In terms of military ethics, Professor Hill suggests that the military take a leading role in finding ways to incentivize savings in the defense budgeting process, in order to strengthen the economy. He also suggests a course given through the ethics departments of the Service Academies on the functioning of the American system – its foundational documents, legislative process, and macroeconomic policy – to give future military leaders a better sense of how the U.S. actually works, and how its design has helped it to achieve hegemonic status.

The annual McCain Conference highlights different ethical challenges confronting the military. Previous conferences have examined issues such as just war theory in the modern world, and the use of drones as weapons.

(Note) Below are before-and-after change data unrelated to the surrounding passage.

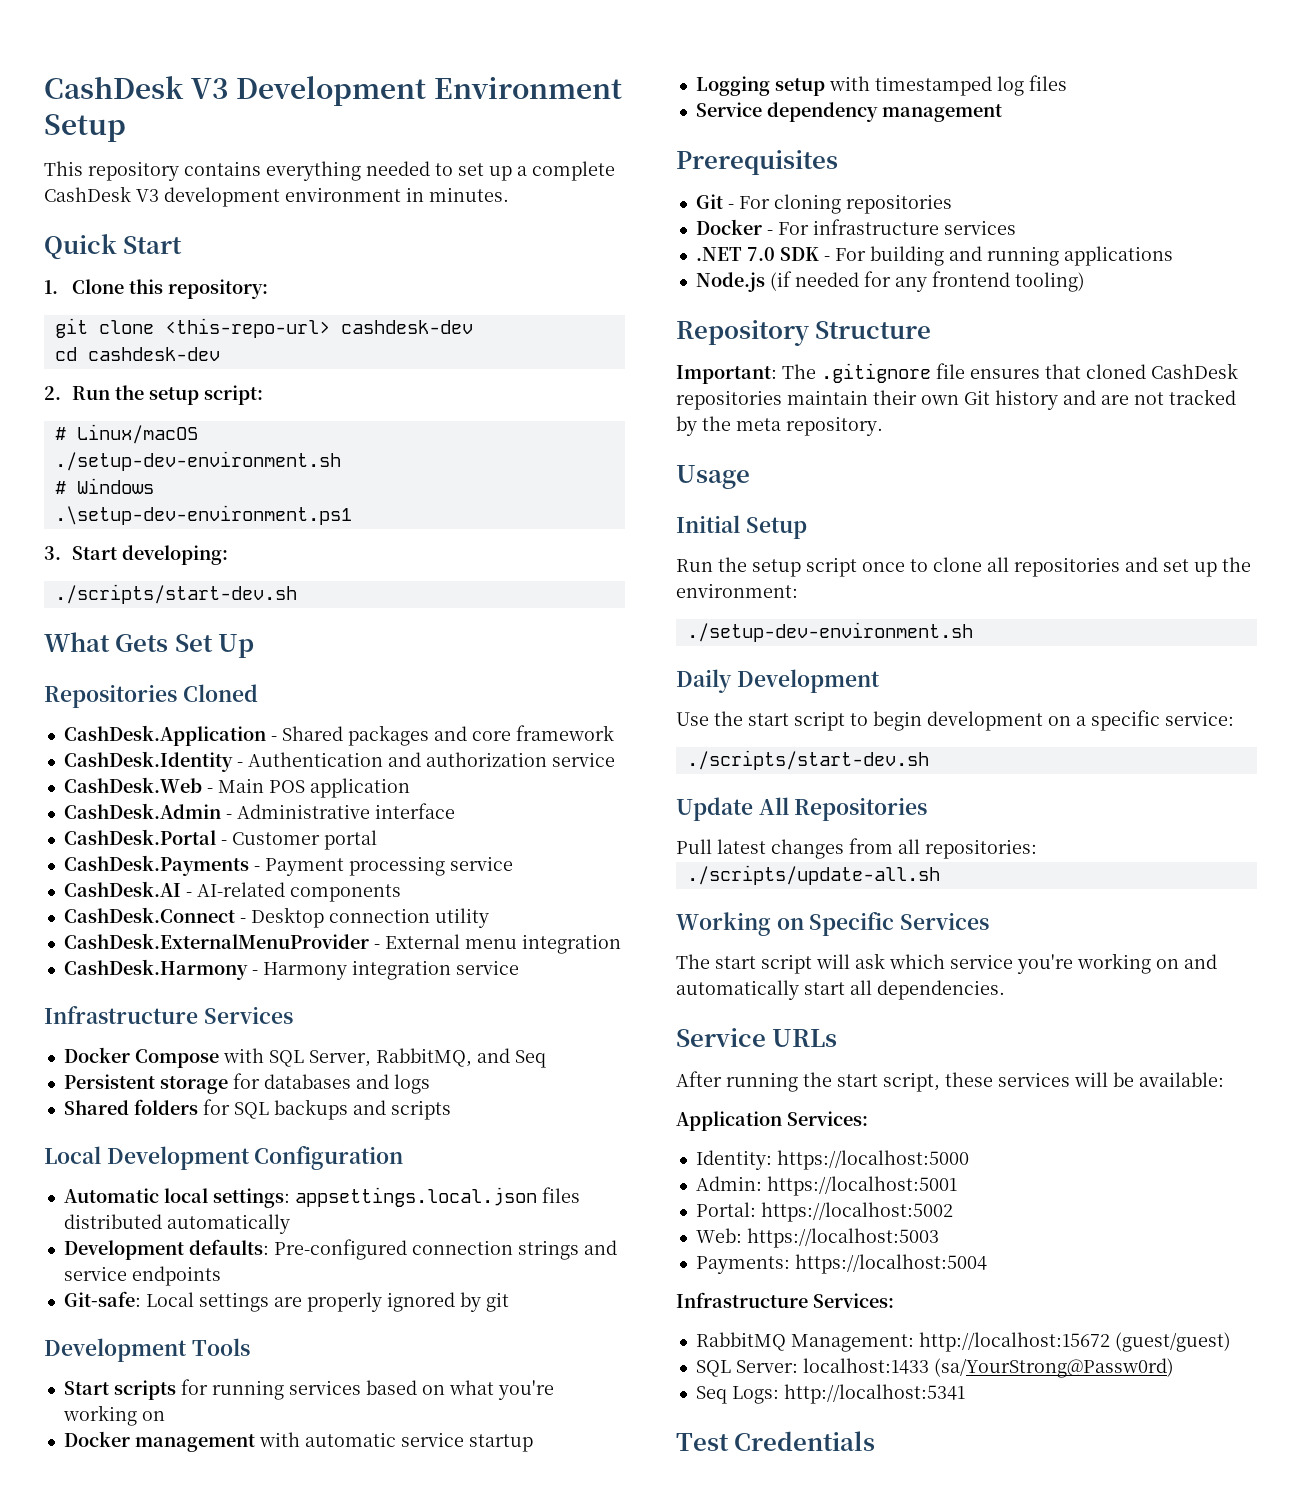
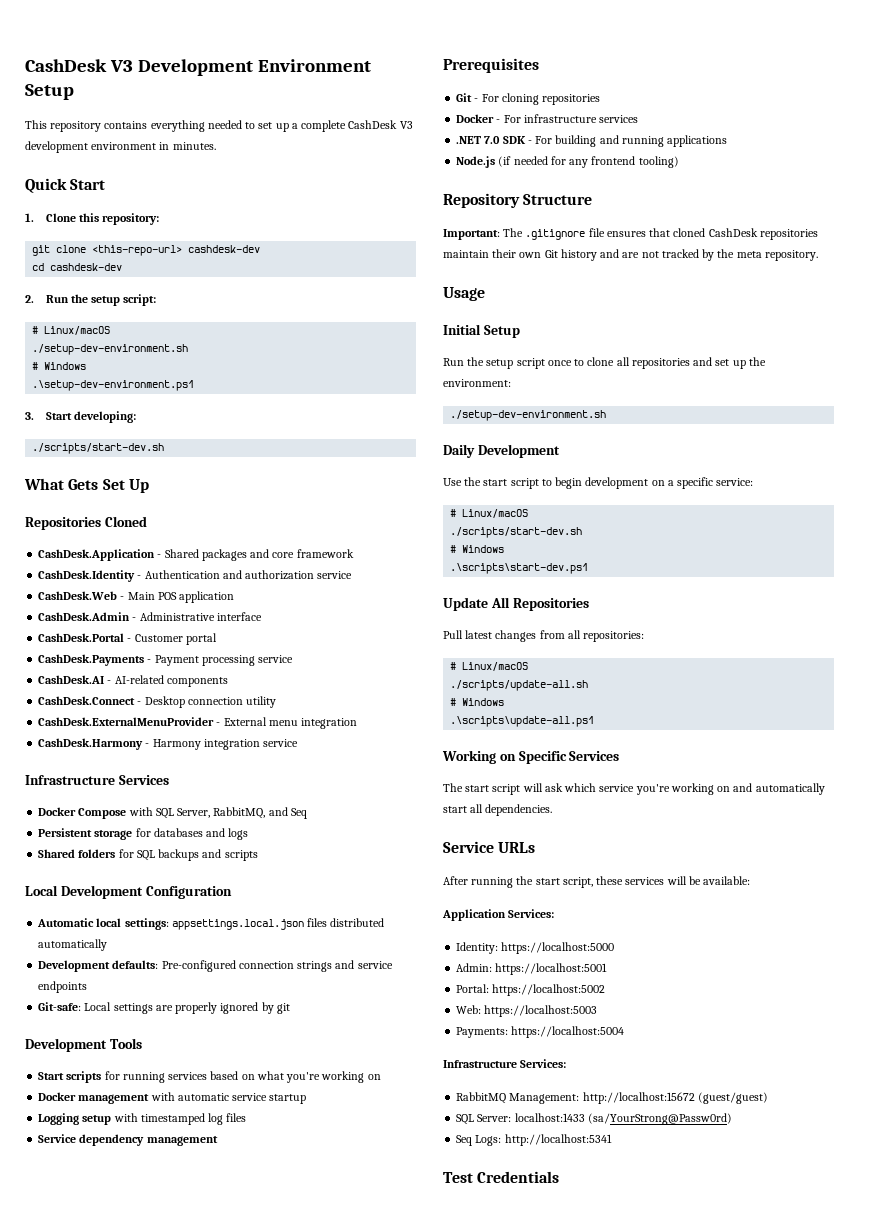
  Use the start script to begin development on a specific service:
+ # Linux/macOS
  ./scripts/start-dev.sh
+ # Windows
+ .\scripts\start-dev.ps1
  Pull latest changes from all repositories:
+ # Linux/macOS
  ./scripts/update-all.sh
+ # Windows
+ .\scripts\update-all.ps1

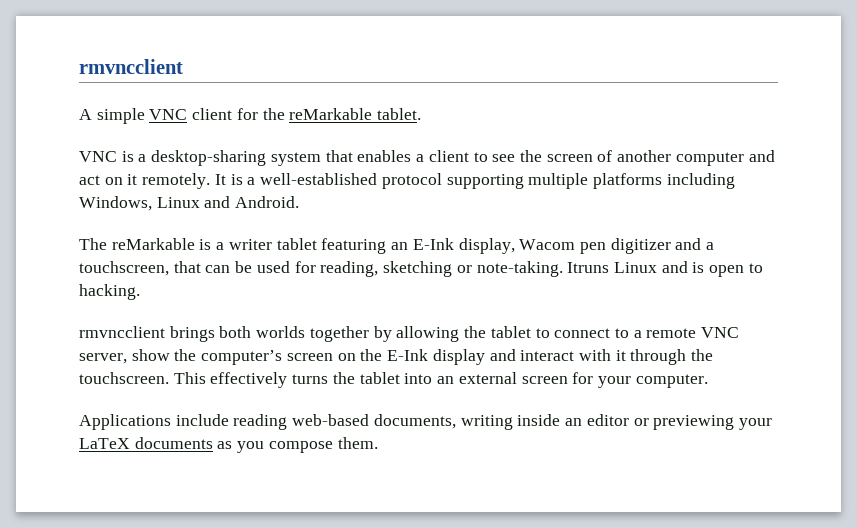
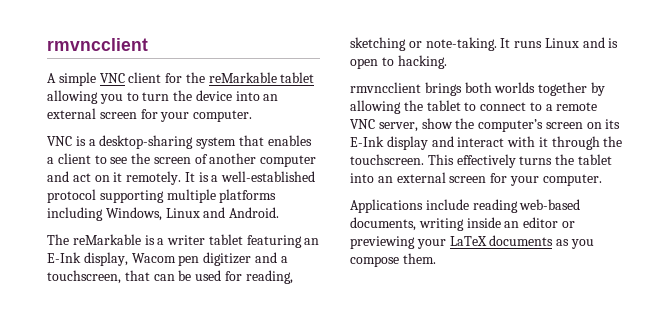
- A simple VNC client for the reMarkable tablet.
+ A simple VNC client for the reMarkable tablet allowing you to turn the device into an external screen for your computer.
- Itruns Linux and is open to hacking.
+ It runs Linux and is open to hacking.
- rmvncclient brings both worlds together by allowing the tablet to connect to a remote VNC server, show the computer’s screen on the E-Ink display and interact with it through the touchscreen.
+ rmvncclient brings both worlds together by allowing the tablet to connect to a remote VNC server, show the computer’s screen on its E-Ink display and interact with it through the touchscreen.

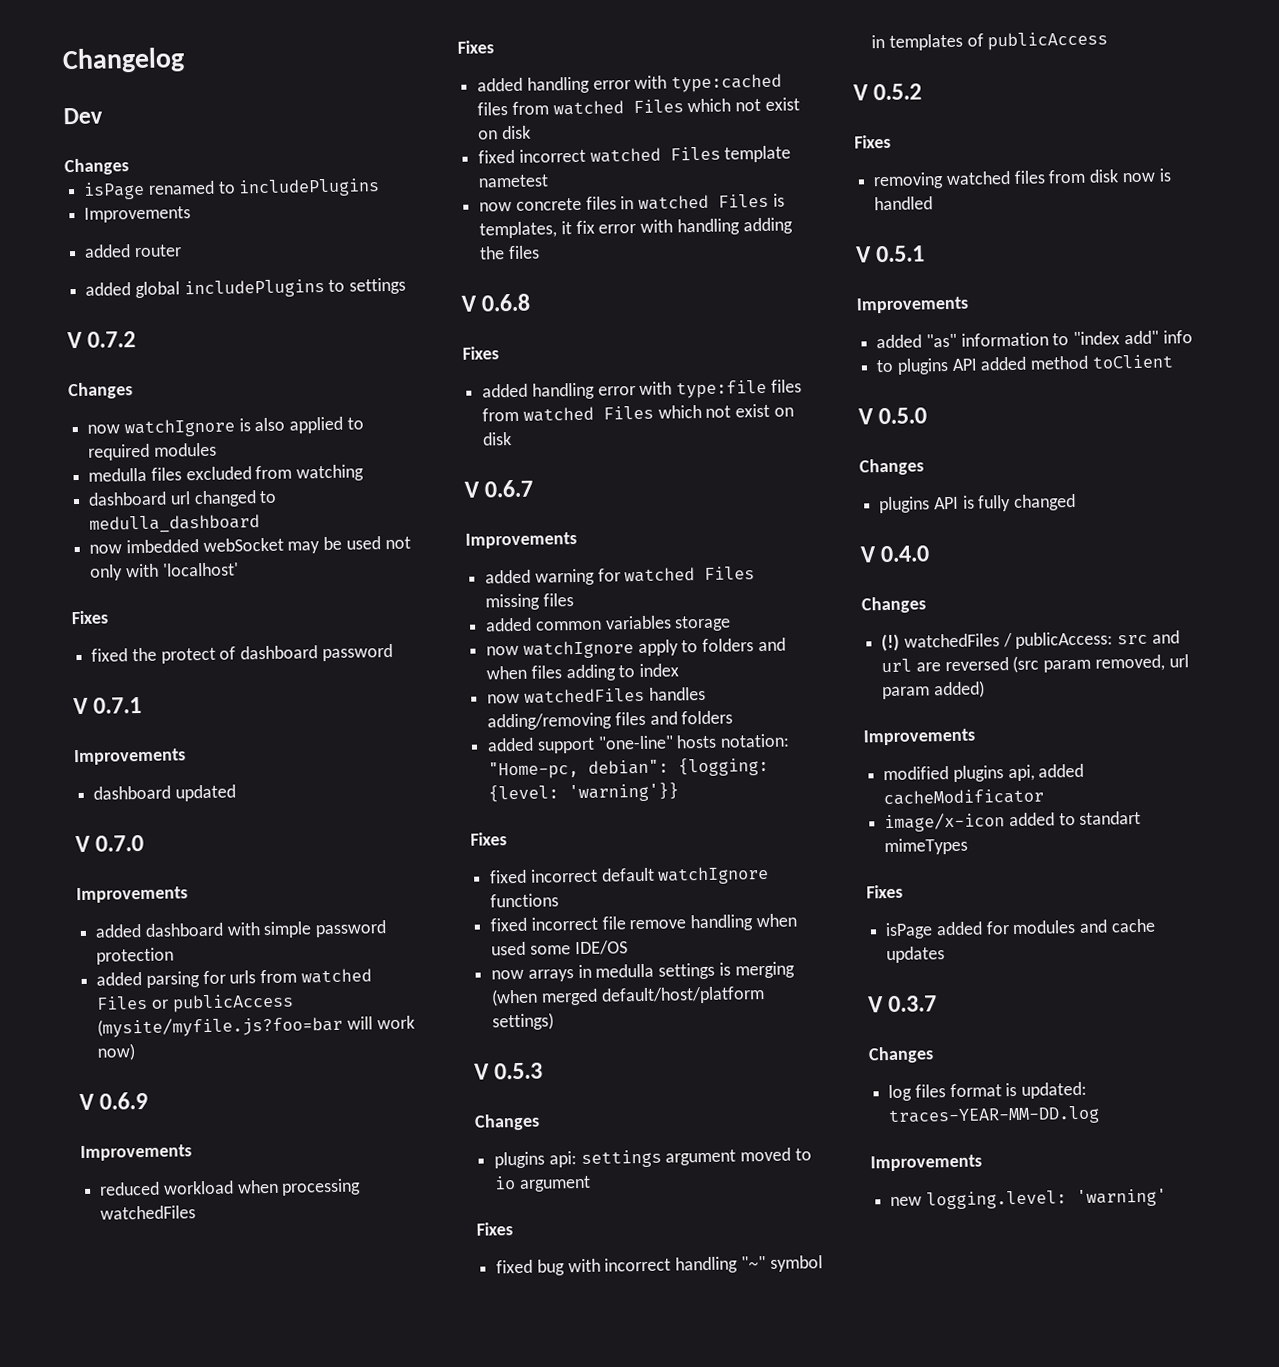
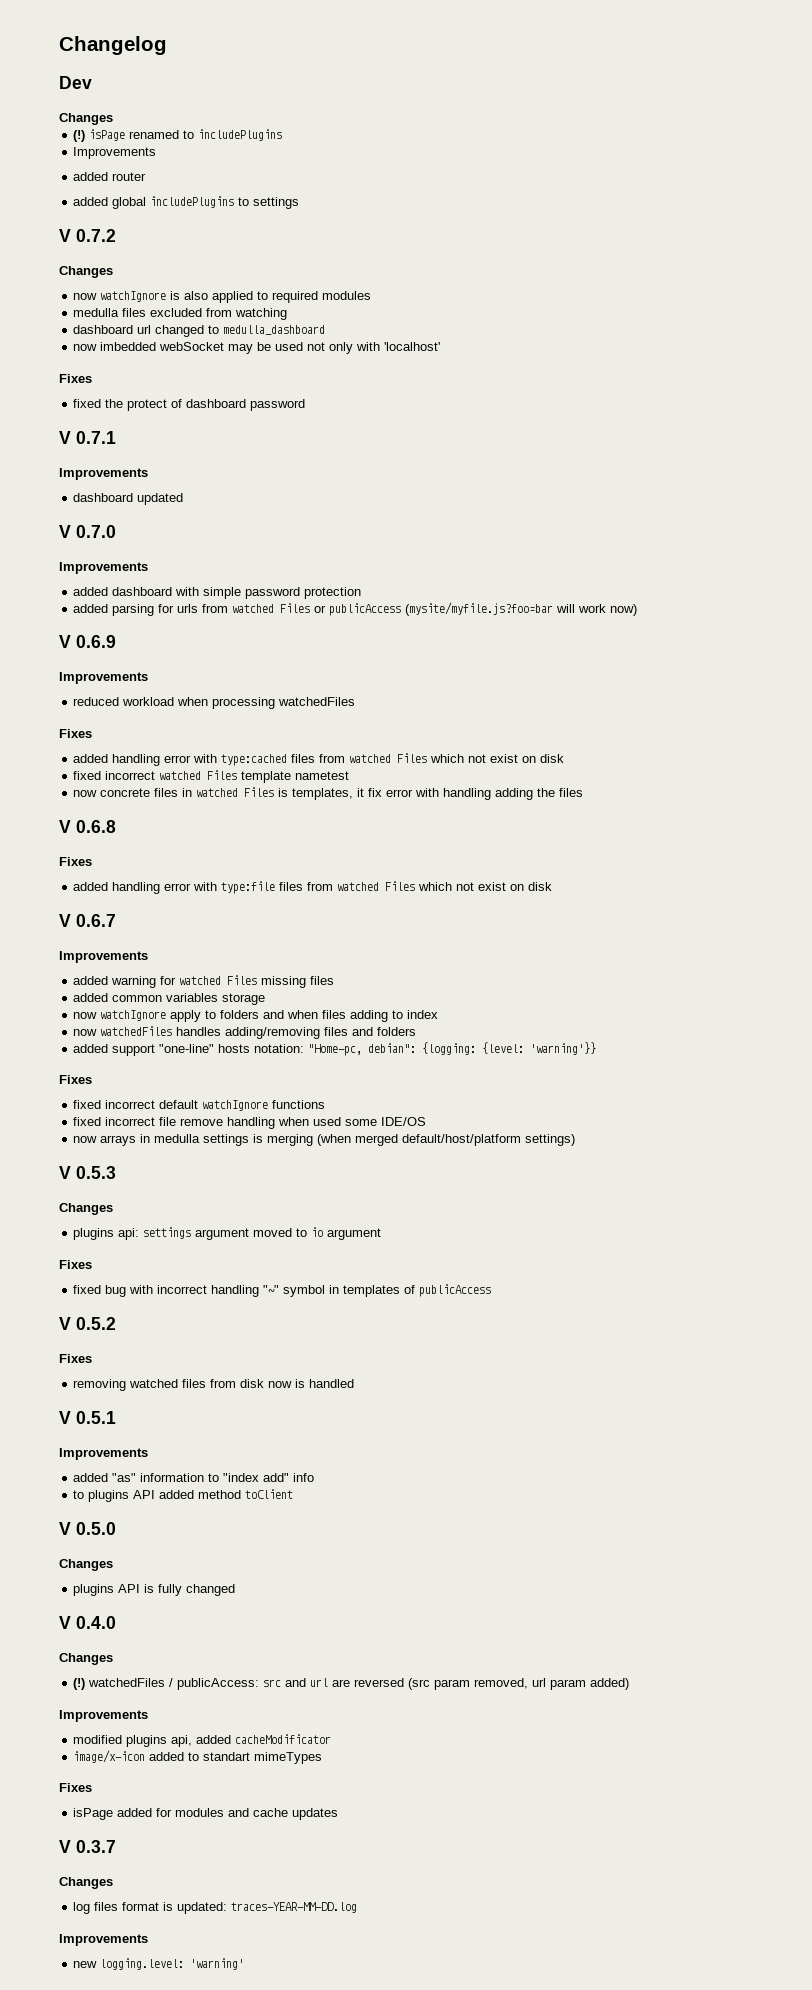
- isPage renamed to includePlugins
+ (!) isPage renamed to includePlugins

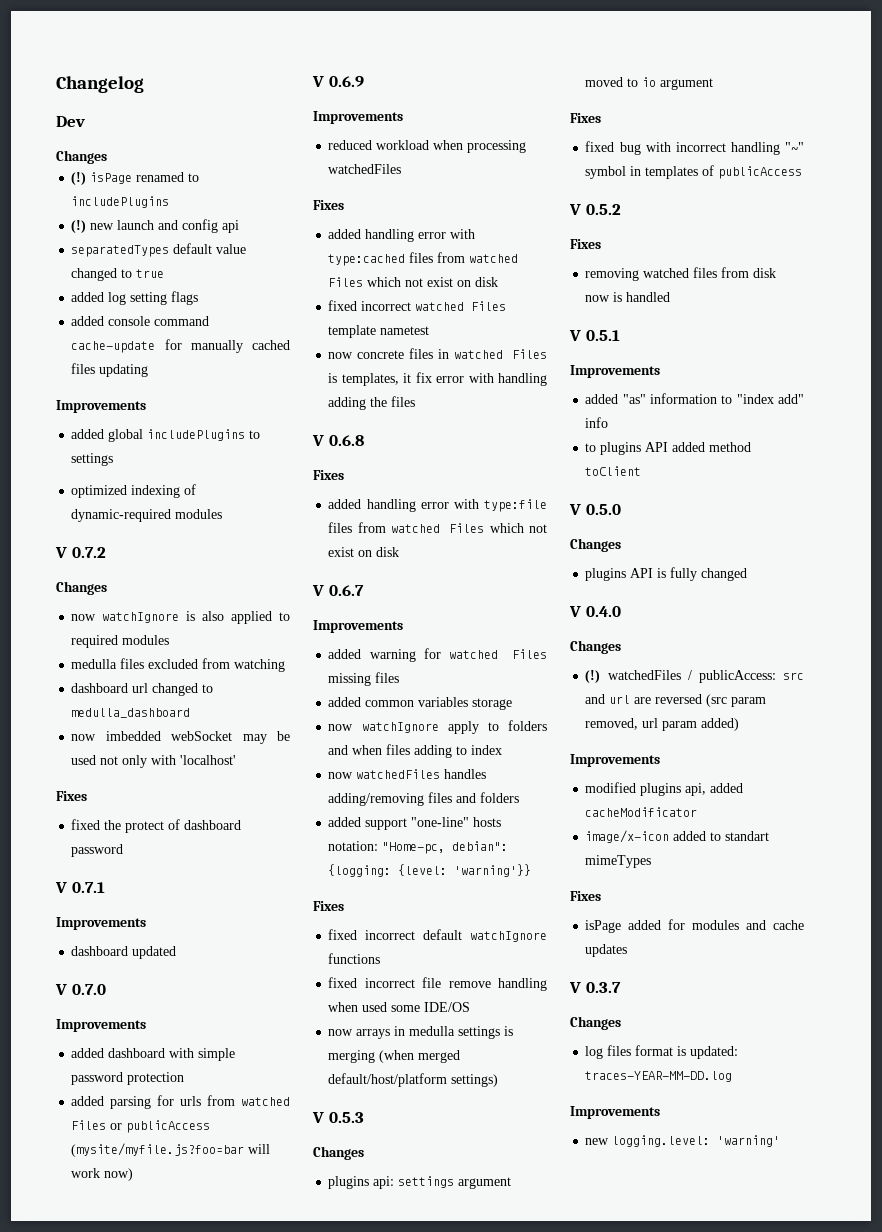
  (!) isPage renamed to includePlugins
+ (!) new launch and config api
+ separatedTypes default value changed to true
+ added log setting flags
+ added console command cache-update for manually cached files updating
  Improvements
- added router
+ optimized indexing of dynamic-required modules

This year’s theme, The Ethical Dimensions of Extraordinary National Challenges, drew an impressive slate of keynote speakers, including Pulitzer Prize winning Journalist Hedrick Smith and New York Times op-ed writer David Brooks, noted academics Charles Murray and Robert Lieber, former Under Secretary of Defense Michelle Flournoy, and former chair of the Joint Chiefs of Staff, Admiral Mike Mullins.

Professor Hill has commuted to Annapolis this year as the USNA Class of 1962 Visiting Research Fellow.